Lately, the precious metals have been among the better performers. The GDX tracks the gold miners, the GLD holds gold bullion, and the SLV tracks silver. (Note that the SLV is a new fund and has only been around for two months.) Of the two gold ETFs, the GDX has been the hands-down winner lately, more than doubling in value since its October low. (GLD has "only" recovered 30% since then.)

The GDX needs to clear $39 resistance to continue its upward progress.

Consumer Staples & Consumer Discretionary

There are many sectors out there that look ugly, but I was mildly shocked to see consumer staples, the XLP, among them. The usual thinking is that in tough times people still need to buy food and toilet paper but apparently this time is, indeed, different. This sector has been consolidating, too, but to the downside rather than to the upside. It's sitting right near it's local low at $22 and I fear that a break through that will spell disaster for this group.

Interestingly, the chart of the consumer discretionary sector, the XLY, is better but not by much. The ETF is currently trading just over $20, two bucks above major support.

Internet Technologies

The charts of the internet ETFs are looking as if they're poised to break out of their consolidation patterns. You can check out the charts yourself: Internet (NYSE:HHH), Broadband (NYSE:BDH), B2B (NYSE:BHH), Internet Infrastructure (NYSE:IIH). Most of these are thinly traded so bear that in mind when entering a position. It's a good idea to use limit orders in these instances. For an overall look at this sector, check out the XLK, the Technology Spider. It's been consolidating in the $16 range; a break above $18 would be your signal to start taking long positions.

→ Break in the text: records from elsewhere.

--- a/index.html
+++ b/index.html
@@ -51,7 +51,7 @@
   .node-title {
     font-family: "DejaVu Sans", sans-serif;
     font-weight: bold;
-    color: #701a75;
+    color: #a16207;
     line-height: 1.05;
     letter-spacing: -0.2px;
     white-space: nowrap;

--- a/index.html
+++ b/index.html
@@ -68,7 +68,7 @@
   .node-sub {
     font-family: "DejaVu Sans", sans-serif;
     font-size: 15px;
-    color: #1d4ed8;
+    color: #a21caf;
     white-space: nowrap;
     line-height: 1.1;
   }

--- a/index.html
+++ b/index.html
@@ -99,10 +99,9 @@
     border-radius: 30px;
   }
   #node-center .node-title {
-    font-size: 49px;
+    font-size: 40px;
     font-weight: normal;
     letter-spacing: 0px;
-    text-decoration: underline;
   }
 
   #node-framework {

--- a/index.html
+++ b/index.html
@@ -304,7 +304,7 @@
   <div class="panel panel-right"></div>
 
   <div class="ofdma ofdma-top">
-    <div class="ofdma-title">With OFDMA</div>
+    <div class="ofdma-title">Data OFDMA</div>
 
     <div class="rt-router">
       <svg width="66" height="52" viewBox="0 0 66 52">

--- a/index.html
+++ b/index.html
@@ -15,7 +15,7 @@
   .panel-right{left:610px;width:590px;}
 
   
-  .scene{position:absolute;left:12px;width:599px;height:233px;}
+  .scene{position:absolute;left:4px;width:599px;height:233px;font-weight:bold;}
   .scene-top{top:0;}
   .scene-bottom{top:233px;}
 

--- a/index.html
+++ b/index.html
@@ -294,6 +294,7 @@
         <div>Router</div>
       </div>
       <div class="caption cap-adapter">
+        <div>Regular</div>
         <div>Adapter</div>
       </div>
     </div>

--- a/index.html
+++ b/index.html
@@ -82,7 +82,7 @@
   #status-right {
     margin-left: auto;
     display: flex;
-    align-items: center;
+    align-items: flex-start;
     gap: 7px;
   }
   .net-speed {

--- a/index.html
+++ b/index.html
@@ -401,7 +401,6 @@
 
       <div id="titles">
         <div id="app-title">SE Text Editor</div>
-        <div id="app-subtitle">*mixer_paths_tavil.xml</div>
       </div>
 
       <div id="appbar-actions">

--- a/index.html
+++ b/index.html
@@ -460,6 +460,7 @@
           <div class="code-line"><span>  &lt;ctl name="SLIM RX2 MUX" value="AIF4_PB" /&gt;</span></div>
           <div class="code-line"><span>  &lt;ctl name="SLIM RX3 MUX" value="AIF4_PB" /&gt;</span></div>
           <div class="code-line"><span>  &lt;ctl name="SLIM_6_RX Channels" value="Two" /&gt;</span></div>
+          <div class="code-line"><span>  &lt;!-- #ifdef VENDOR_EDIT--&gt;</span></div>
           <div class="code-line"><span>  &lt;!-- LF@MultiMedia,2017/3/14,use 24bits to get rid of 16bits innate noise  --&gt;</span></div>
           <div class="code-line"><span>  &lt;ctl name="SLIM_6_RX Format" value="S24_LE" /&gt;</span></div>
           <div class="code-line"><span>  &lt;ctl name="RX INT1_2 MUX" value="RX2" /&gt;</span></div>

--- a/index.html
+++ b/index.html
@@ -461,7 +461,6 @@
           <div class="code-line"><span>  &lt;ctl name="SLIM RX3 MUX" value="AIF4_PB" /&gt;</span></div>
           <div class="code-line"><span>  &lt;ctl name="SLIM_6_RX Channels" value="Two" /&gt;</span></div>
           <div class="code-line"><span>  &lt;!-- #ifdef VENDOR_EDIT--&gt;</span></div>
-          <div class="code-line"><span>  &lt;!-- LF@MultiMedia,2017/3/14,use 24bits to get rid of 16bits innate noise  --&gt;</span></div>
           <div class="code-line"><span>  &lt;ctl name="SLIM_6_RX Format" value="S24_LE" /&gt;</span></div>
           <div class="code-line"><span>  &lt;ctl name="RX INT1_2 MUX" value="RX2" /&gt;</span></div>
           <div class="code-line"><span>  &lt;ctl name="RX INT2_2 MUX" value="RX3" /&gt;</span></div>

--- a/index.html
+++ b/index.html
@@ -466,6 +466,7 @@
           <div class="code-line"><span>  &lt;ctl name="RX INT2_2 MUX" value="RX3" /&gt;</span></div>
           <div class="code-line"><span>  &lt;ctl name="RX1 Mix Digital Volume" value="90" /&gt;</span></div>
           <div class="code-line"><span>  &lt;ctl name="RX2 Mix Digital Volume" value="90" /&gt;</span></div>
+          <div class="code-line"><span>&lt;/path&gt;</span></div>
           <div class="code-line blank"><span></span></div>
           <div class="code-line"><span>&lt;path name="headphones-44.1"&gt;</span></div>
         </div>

You can see from the above charts that the financial media may be over-hyping the recent gains in some of the these sectors, especially in financials and materials. The future direction of the market will depend on how successful the stimulus package will be in putting money back into consumers pockets and confidence back into the financial system. Until then, there's nothing wrong with keeping your cash stashed under your mattress.